Ein Jahr später dominierte dagegen das Influenza-B-Virus. In der Saison 2005/06 gab es nur eine ziemlich schwache Grippewelle, die in der fünften Woche des Jahres 2006 begann und in der 12. und 13. Woche ihren Höhepunkt erreichte. Nur etwa 5.500 Grippepatienten mussten im Krankenhaus behandelt werden, 1.055 starben.
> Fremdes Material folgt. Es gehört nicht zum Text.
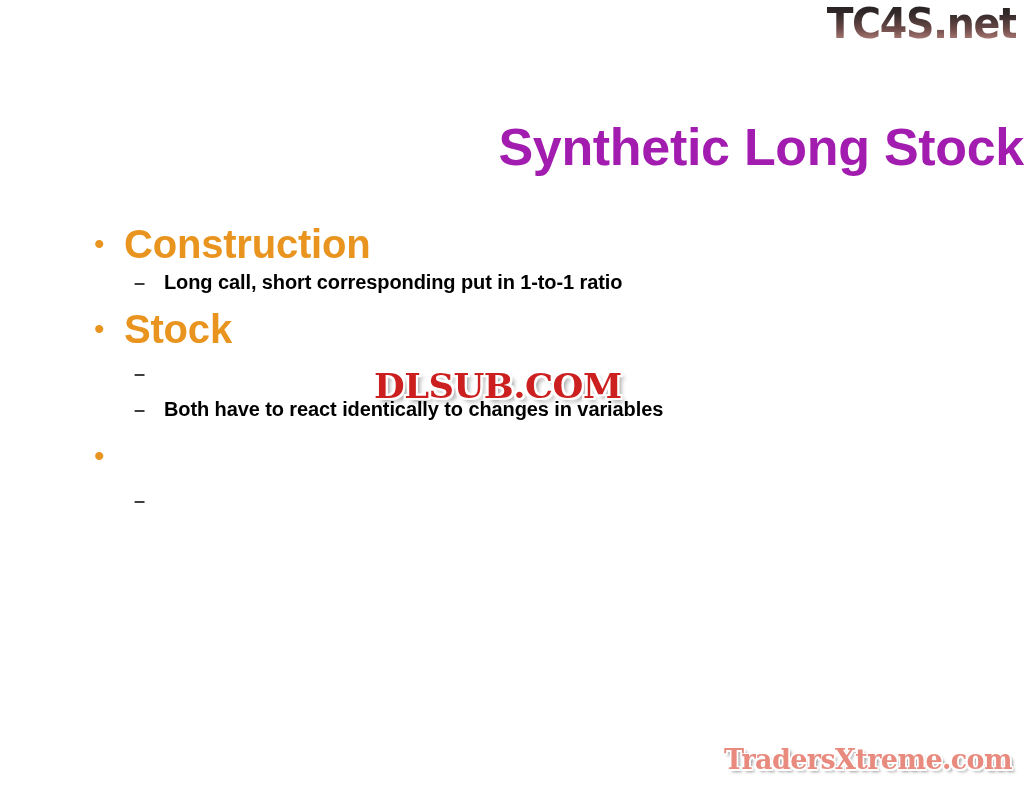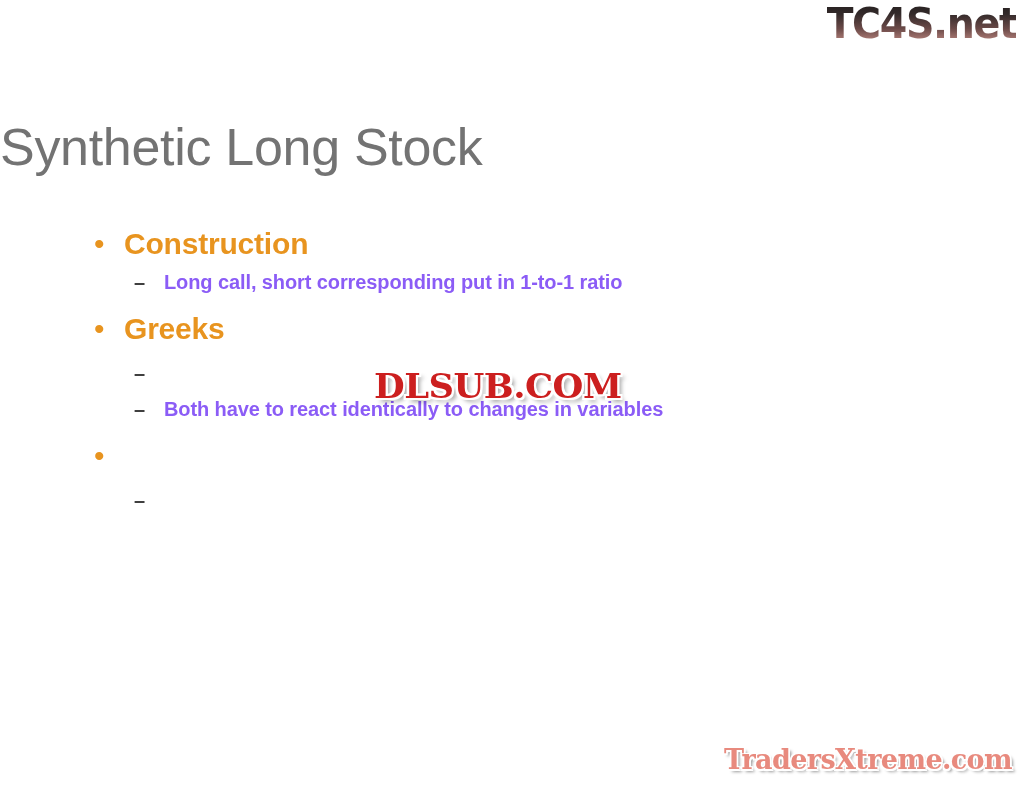--- a/index.html
+++ b/index.html
@@ -50,10 +50,10 @@
     left: 0;
     right: 0;
     top: 118px;
-    text-align: left;
-    color: #737373;
+    text-align: right;
+    color: #a21caf;
     font-family: "Liberation Sans", sans-serif;
-    font-weight: 400;
+    font-weight: 700;
     font-size: 52px;
     line-height: 1.15;
     letter-spacing: -0.3px;

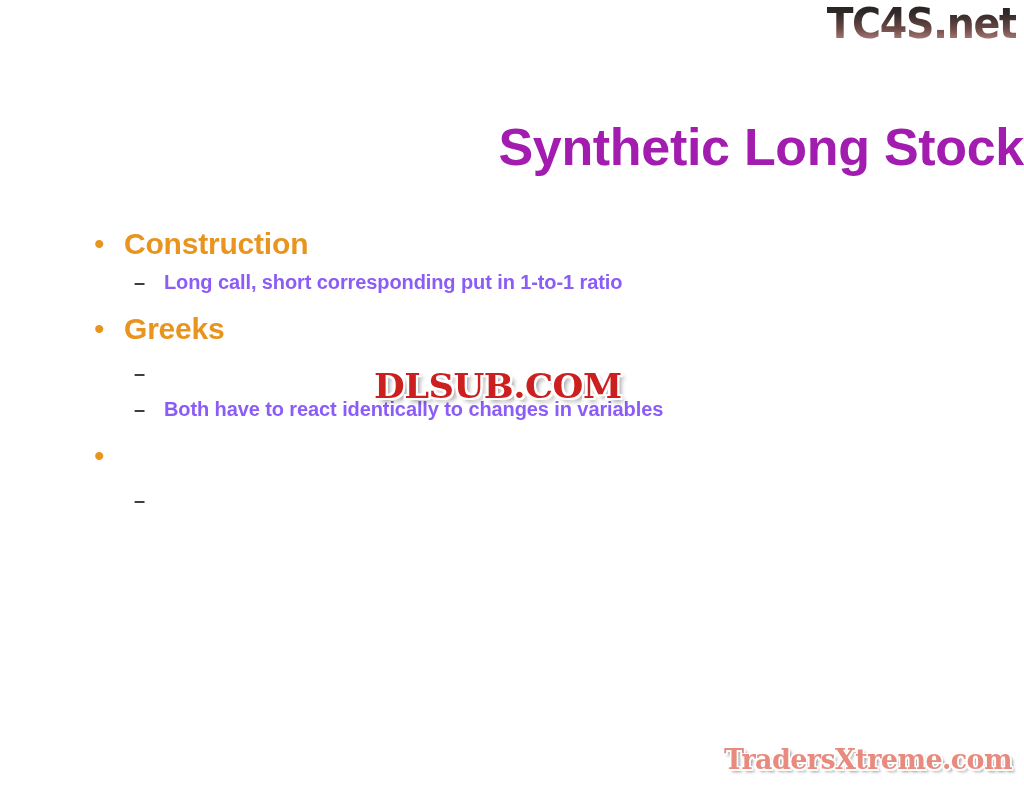--- a/index.html
+++ b/index.html
@@ -85,7 +85,7 @@
   .lvl1 .txt {
     color: #e8941f;
     font-weight: 700;
-    font-size: 30px;
+    font-size: 40px;
     line-height: 40px;
     letter-spacing: -0.2px;
   }

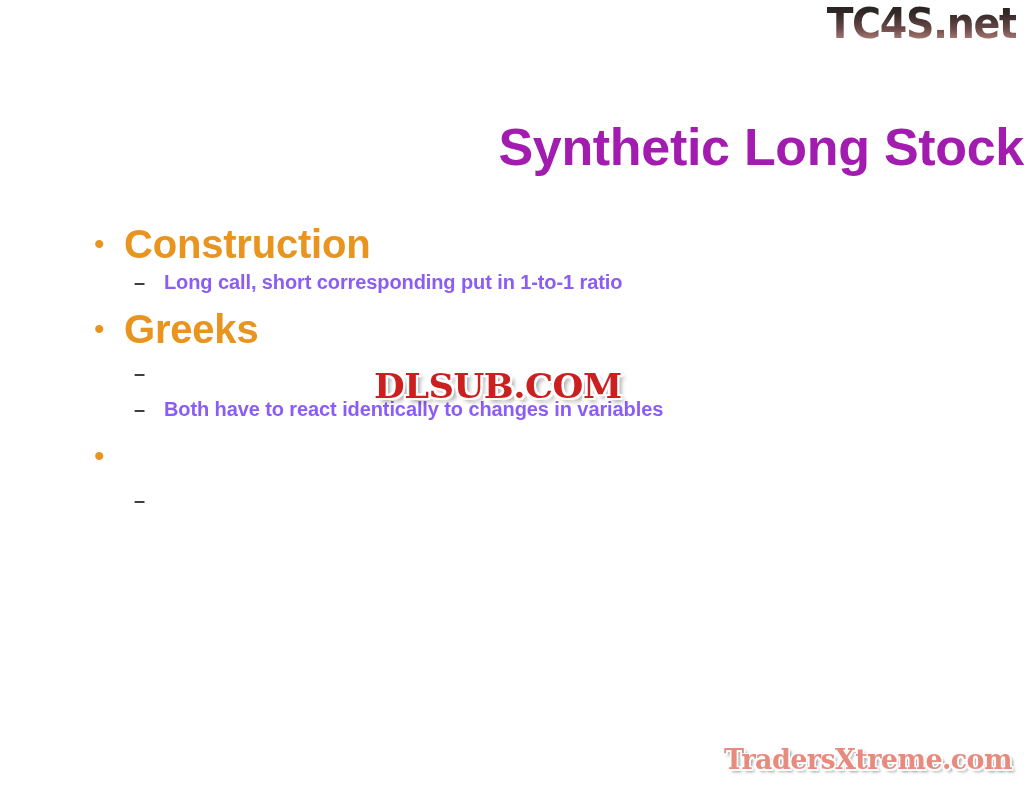--- a/index.html
+++ b/index.html
@@ -105,7 +105,7 @@
     line-height: 29px;
   }
   .lvl2 .txt {
-    color: #8b5cf6;
+    color: #000000;
     font-weight: 700;
     font-size: 20px;
     line-height: 29px;

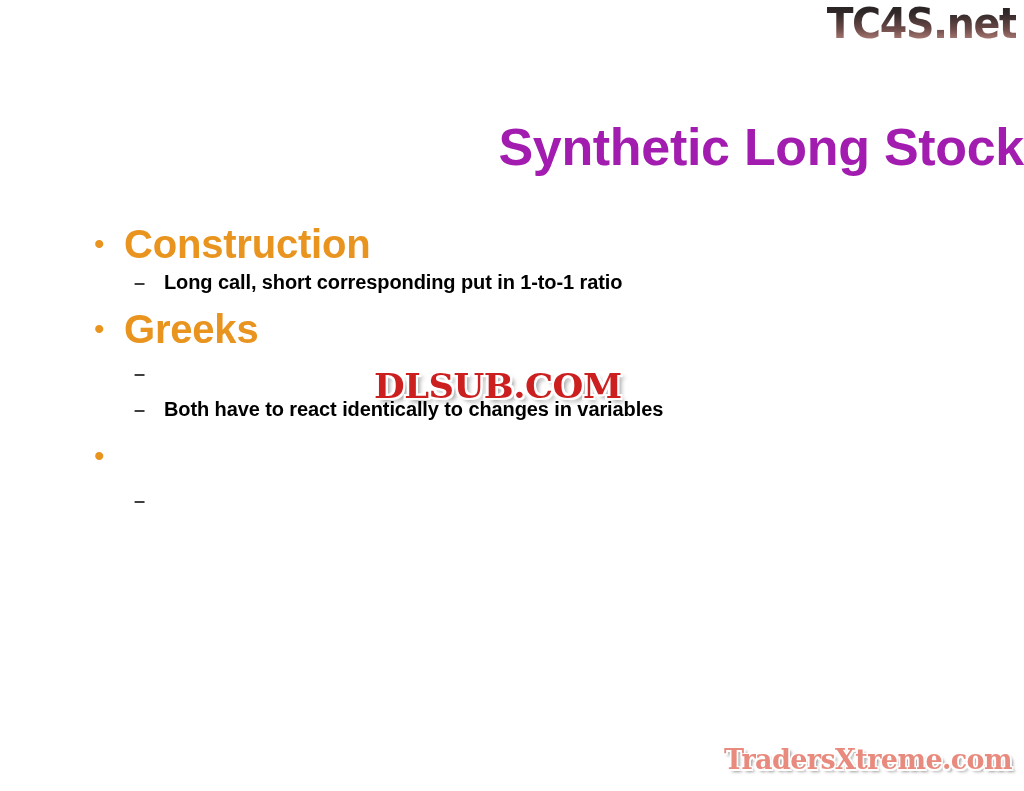--- a/index.html
+++ b/index.html
@@ -184,7 +184,7 @@
     <div class="group">
       <div class="lvl1">
         <span class="marker">•</span>
-        <span class="txt">Greeks</span>
+        <span class="txt">Stock</span>
       </div>
       <div class="lvl2 gap-top">
         <span class="marker">–</span>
Die für den Winter erwartete Schweinegrippe-Welle in Deutschland hat bereits begonnen und weicht schon damit von der üblichen Grippewelle ab. In den vergangenen Wochen ist die Zahl der gemeldeten Fälle laut RKI deutlich gestiegen, wobei sich der Anstieg bei den wöchentlichen Ansteckungszahlen beschleunigt. Beim letzten veröffentlichten Stand 29. Oktober lag die Zahl der Erkrankungen bei rund 30.000, inzwischen dürften es deutlich mehr sein.

In der letzten Oktoberwoche wurden bei 40 Prozent der im Nationalen Referenzzentrum des RKI untersuchten Proben von Erkrankungen mit Influenza-Symptomem tatsächlich Influenza-Viren festgestellt, und zwar ausschließlich H1N1. Damit hatte zu diesem Zeitpunkt fast jeder Zweite mit Grippe-Symptomen die Schweinegrippe. Die Ärzte rechnen in den kommenden Wochen mit mehr schweren und auch tödlich verlaufenden Fällen.

Ob sich am Ende die Schweinegrippe in Deutschland als „normale“ Grippewelle mit etwa 10.000 Toten herausstellen wird, ob sie schlimmer oder schwächer wird oder ob sie sich dadurch von anderen Grippewellen unterscheidet, dass vor allem jüngere Leute betroffen sein werden, kann niemand vorhersagen.